A couple of weeks ago I published an article about high performance object storage. Reactions have been quite diverse. Some think that object stores can only be huge and slow and then others who think quite the opposite. In fact, they can also be fast and small.
In the last year I’ve had a lot of interesting conversations with end users and vendors concerning this topic. Having just covered the part about “fast object stores”, again I’d like to point out that by fast I mean faster and with better latency than traditional object stores, but not as fast as block storage. This time round I’d like to talk about smaller object stores.
Talking to some of my colleagues (both analysts and bloggers), they say that object storage makes no sense under one Petabyte or so… But my point of view is that they are dead wrong! It all depends on the applications and on the strategy your organization is adopting. Let me work with examples here.

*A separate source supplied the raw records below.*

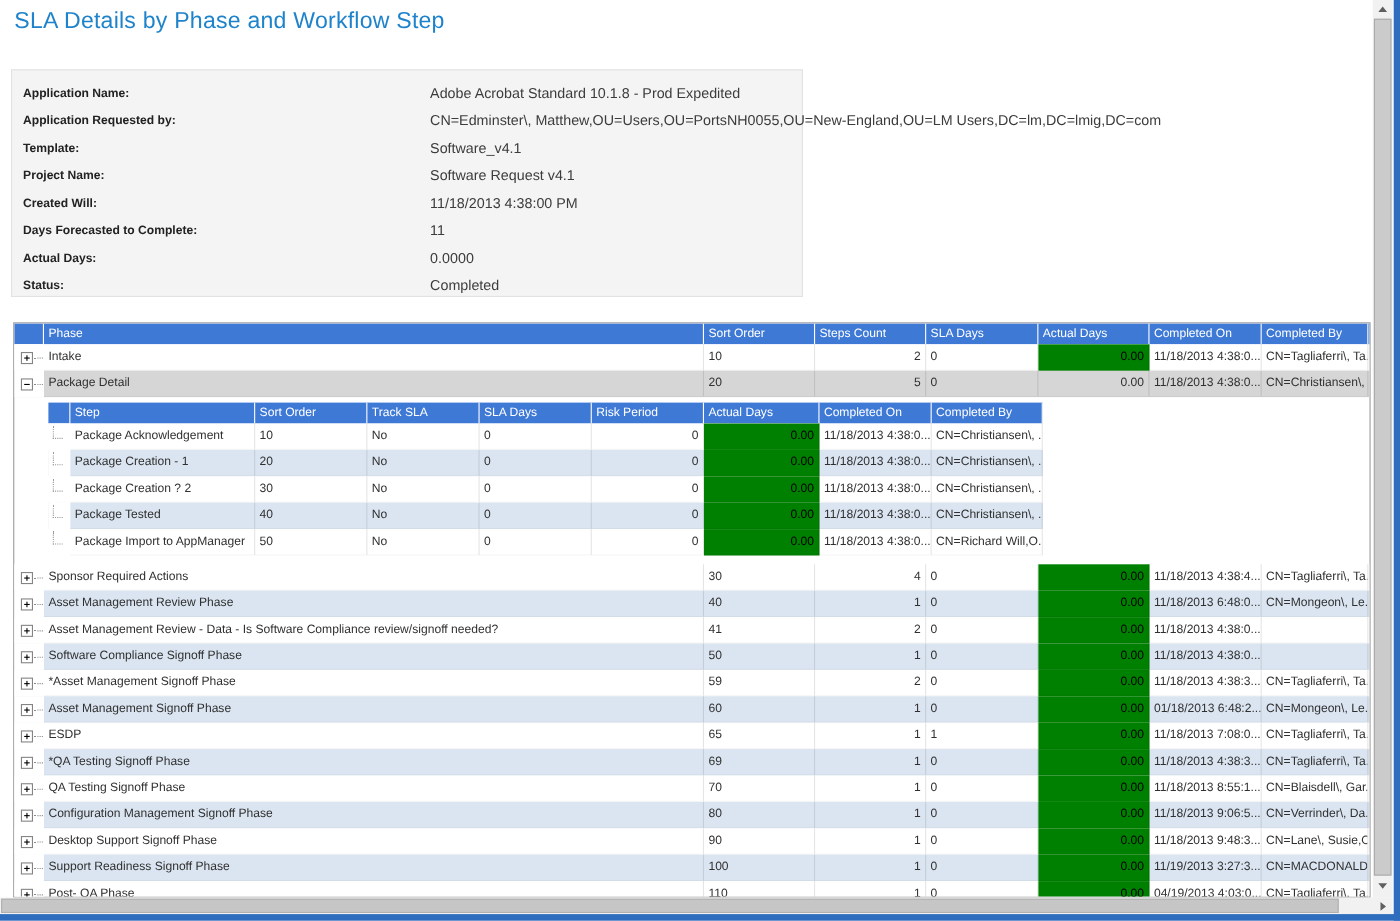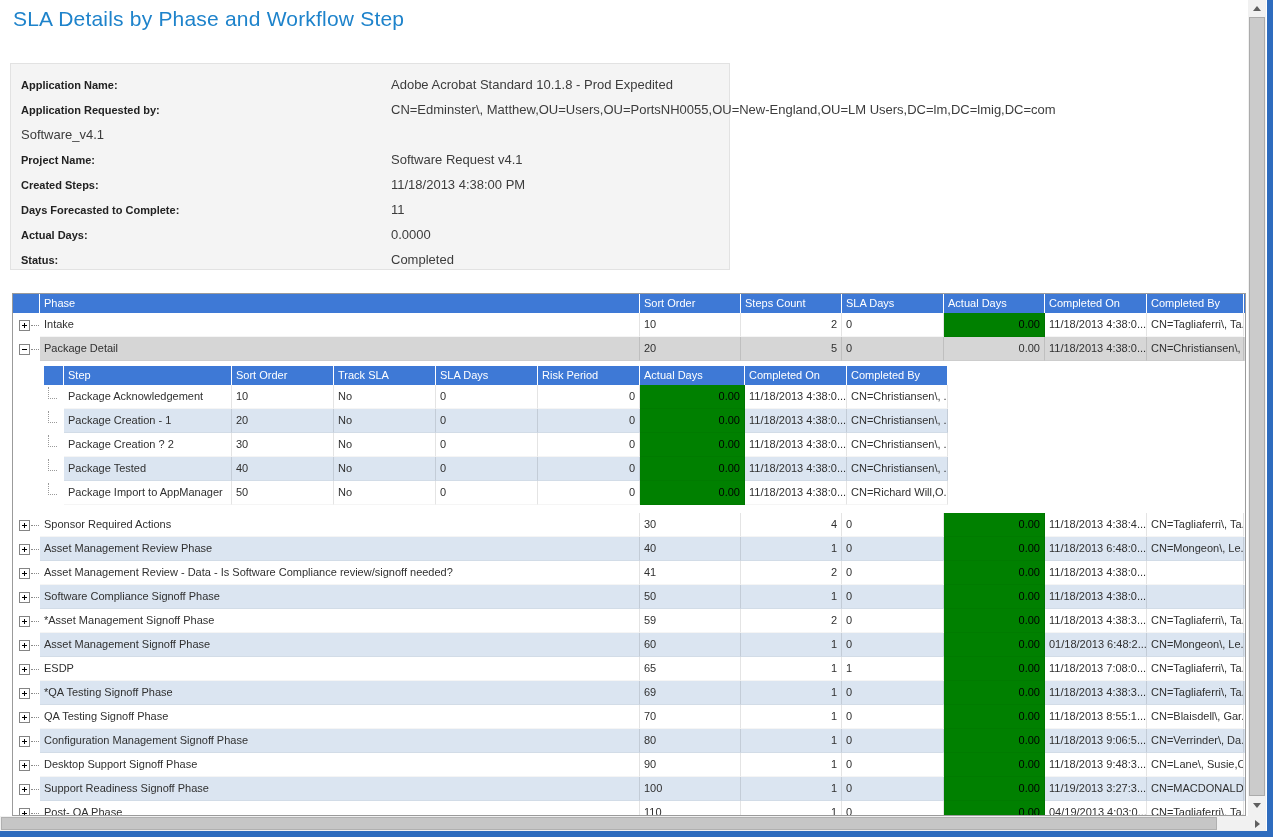"Template:" span.info-label { html: none -> <span>Template:</span> }
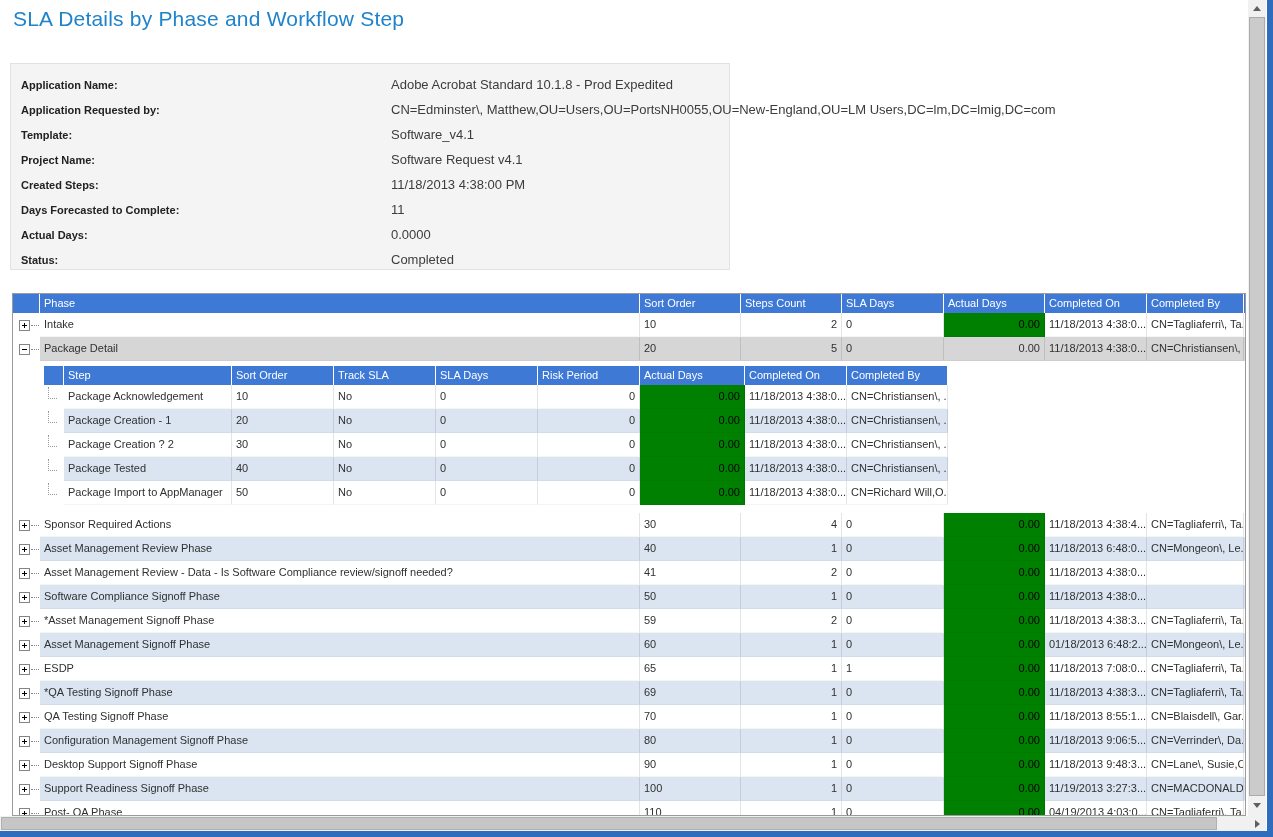"Created Steps:" span.info-label { text: Steps -> Will }
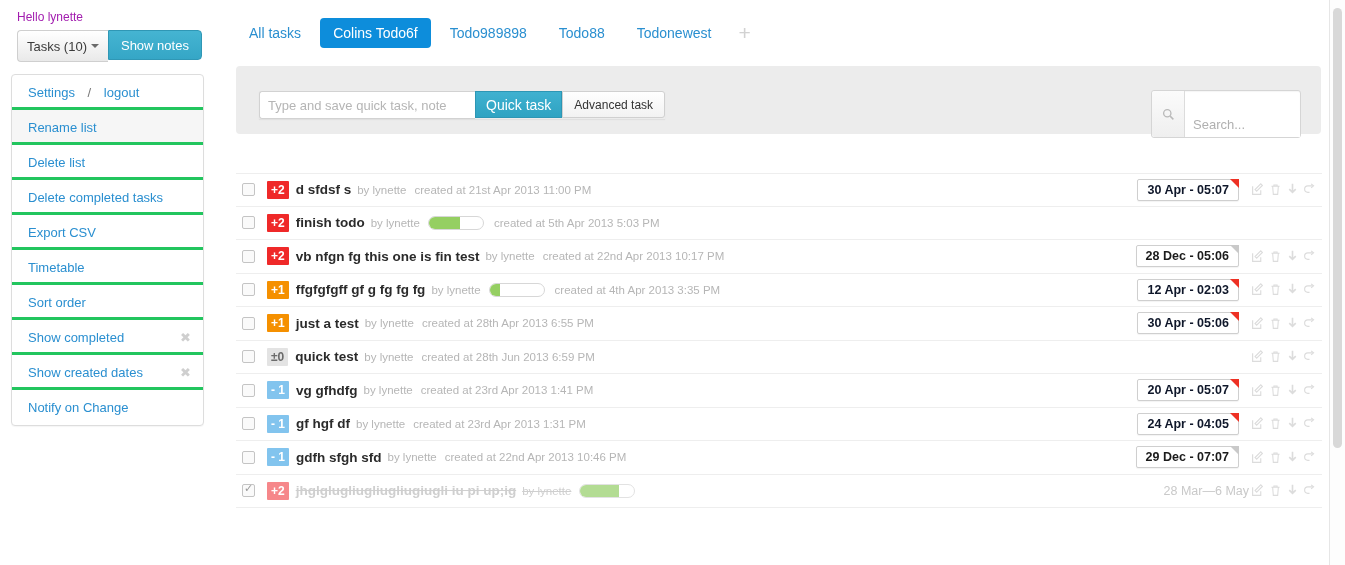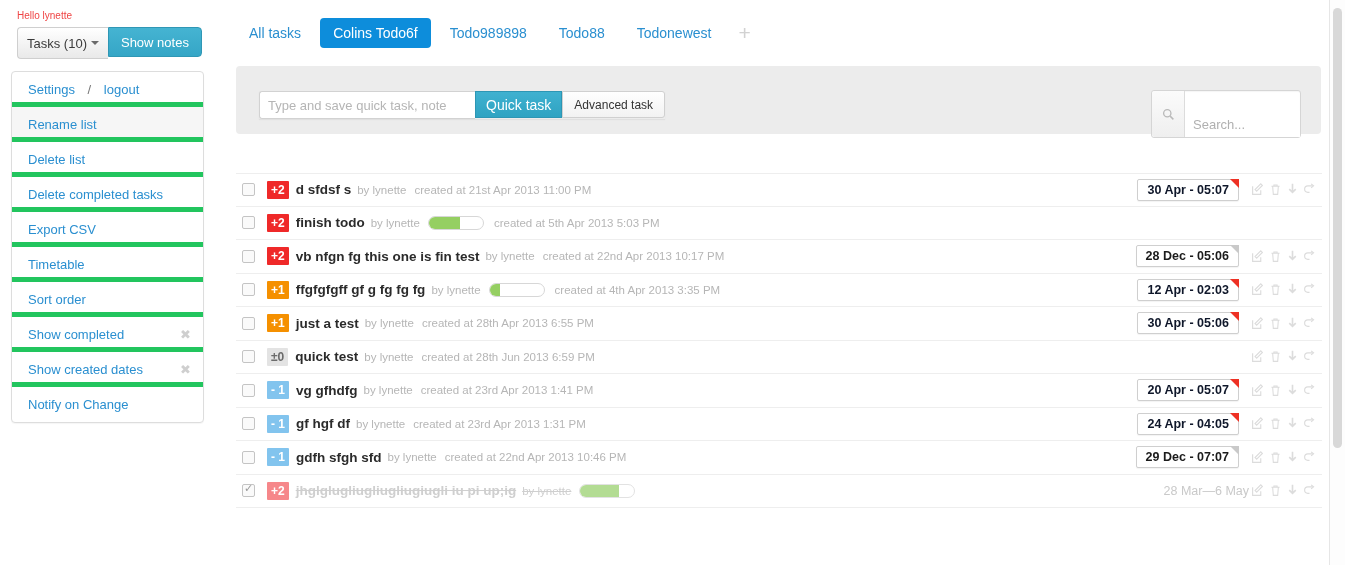"Hello lynette" .greeting { color: #ef4444 -> #a21caf; font-size: 10px -> 12px }
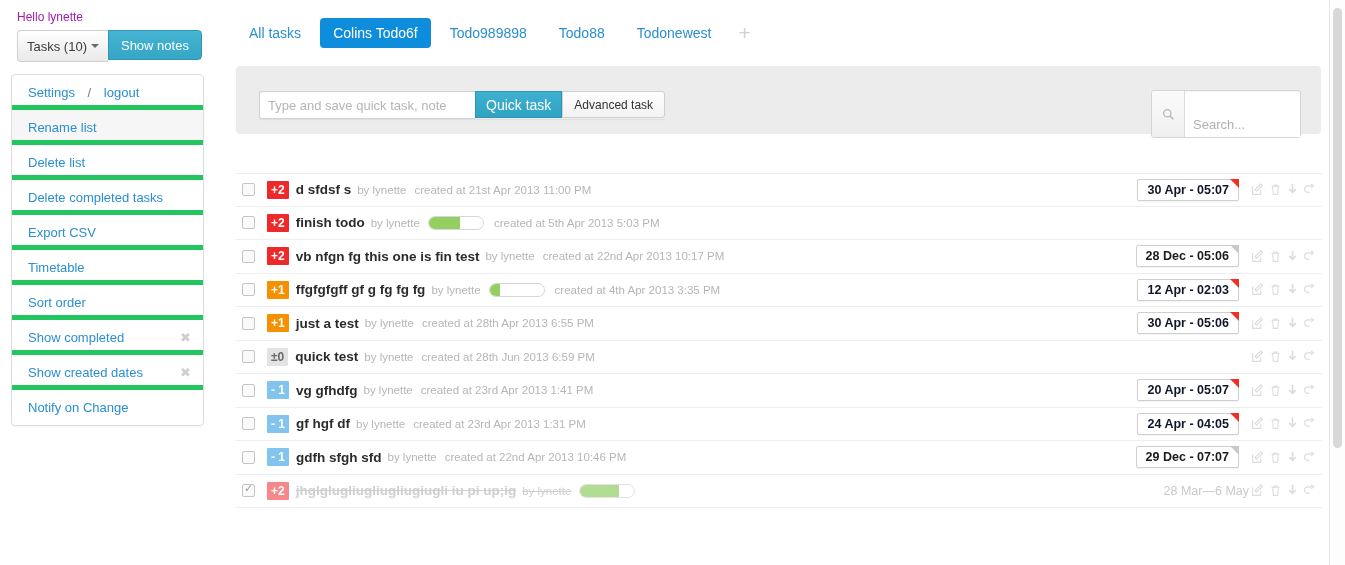"Settings / logout" .panel-row { border-bottom: 5px solid #22c55e -> 3px solid #22c55e }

It all depends on the applications and on the strategy your organization is adopting.
It depends on the application
HDS was one of the first in the market to think about object storage as an enabler for cloud and data-driven applications and not just as a more affordable form of storage for cold data. They invested on building an ecosystem which is now very robust and seems quite successful with their customers.
Two pieces of this ecosystem are the remote NAS gateway and Sync&Share (HDI, HCP Anywhere in HDS nomenclature). HDS claims that more than 1500 customers are running HCP now and, IIRC, 400+ PB of on-premises storage under management. Just by doing the simple math (400/1500), this falls in the range of 260TB per user on average… without considering that some of these customers are really huge and use HCP for the traditional archiving/content management use cases…
I’m wondering how big HDS customers would be on average if I were to remove the first 10 installations in terms of capacity from the equation… and also how many of those 10 customers are actually using HCP for enterprise applications like Sync&Share. I would bet that those 10 are more in the xSP field, video content distribution, archiving, big data and so on. But this is merely speculation on my part… and I invite HDS to leave a comment if they want to add more to this.
Other vendors, like Cloudian for example, have a license that starts as low as 10TB! And I personally met some of their (happy) customers in the range of 100/300TB. These end users have embraced object storage for NAS gateways, file distribution, and lately backup. For each new application they add more capacity and more cluster nodes.
Caringo is another good example. They’ve always worked with ISVs and many of their customers are quite small. And now, thanks to FileFly they have a compelling solution for file server consolidation/remotization. This kind of solution is good for small and large customers and they are doing rather well with it. I was having a talk with them a few months ago and they were thinking about bundling the whole solution (Swarm+FileFly) in a package for the smaller customers (starting at around 40/50TB) because they’ve recorded a lot of interest in that range of capacity.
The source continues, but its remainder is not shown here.